I'm curious why you'd call for-comprehensions powerful though. AFAIK they're
just sugar over map/flatten/filter.

IME it's almost always more succinct _and_ more readable to just call the
methods you want directly.

Plus, you can say: map over an Option and transform both cases. You could also
map then getOrElse, but readability suffers if your map is multi-line IMO. In
the for-comprehension version you can't transform the None case.

I use for-comprehensions with Extractors in testing, because whatever. It's a
test. So:

    
    
      for {
        Some(user) <- db.get[User](userId)
      } yield otherStuff
    

Is fine in that case.

Pattern Matching and Lifting are probably Scala's best features off the top of
my head. Type Classes a close third.

But for-comprehensions are just sugar. They don't enable you to do anything
you couldn't without them, and they actually make some flows impossible to
write. I find that you can usually tame a nested mess with partial functions
and a collect(). Or a fold() to handle your dual-transform.

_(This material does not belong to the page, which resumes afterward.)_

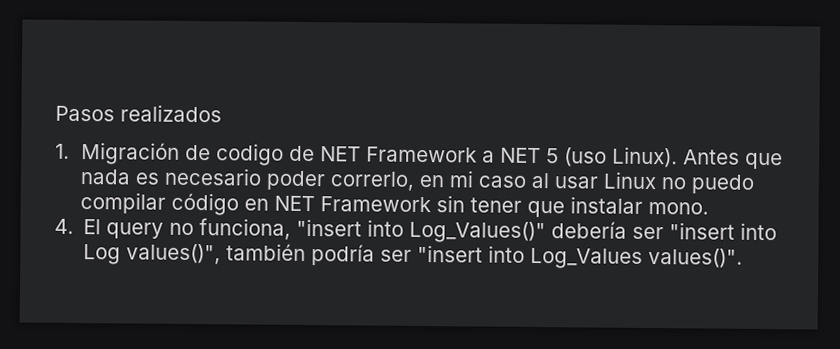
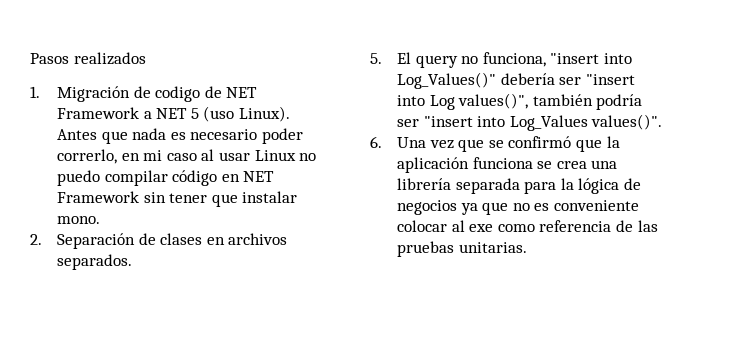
[54,218,74,234] 4. -> [30,233,288,249] [56,254,132,270] [370,53,382,64] 2. Separación de clases en archivos separados. // 5.
(744, 257) none -> [370,136,620,152] [396,157,618,173] [396,178,641,194] [396,200,639,215] [396,220,658,232] [396,241,527,257] // 6. Una vez que se confirmó que la aplicación funciona se crea una librería separada para la lógica de negocios ya que no es conveniente colocar al exe como referencia de las pruebas unitarias.

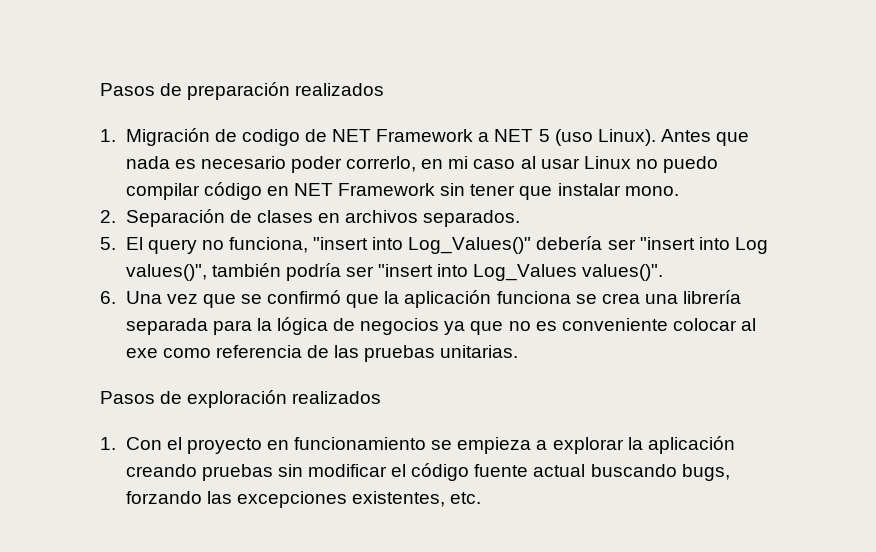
[30,53,69,64] Pasos -> [100,82,291,100] Pasos de preparación
(527, 247) none -> [100,390,382,408] [100,436,735,454] [125,463,730,481] [125,491,482,508] // Pasos de exploración realizados // 1. Con el proyecto en funcionamiento se empieza a explorar la aplicación creando pruebas sin modificar el código fuente actual buscando bugs, forzando las excepciones existentes, etc.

That's just me though. Only been at the Scala job for a little over a year.

edit: @noelwelsh

I would nest yeah. But I'd see it more as a refactoring opportunity. Should
authorization be in a for-comprehension? I'd instead add an AuthorizedAction
in Play. That authenticated and provided a User from cache. So your example
would look more like:

    
    
      def show = AuthorizedAction.async { (user, permission) =>
        actions.user(Read(permission, user))
      }
    

I think I'd have to agree with another poster that doing all that inside of a
for-comprehension would look like a code-smell to me.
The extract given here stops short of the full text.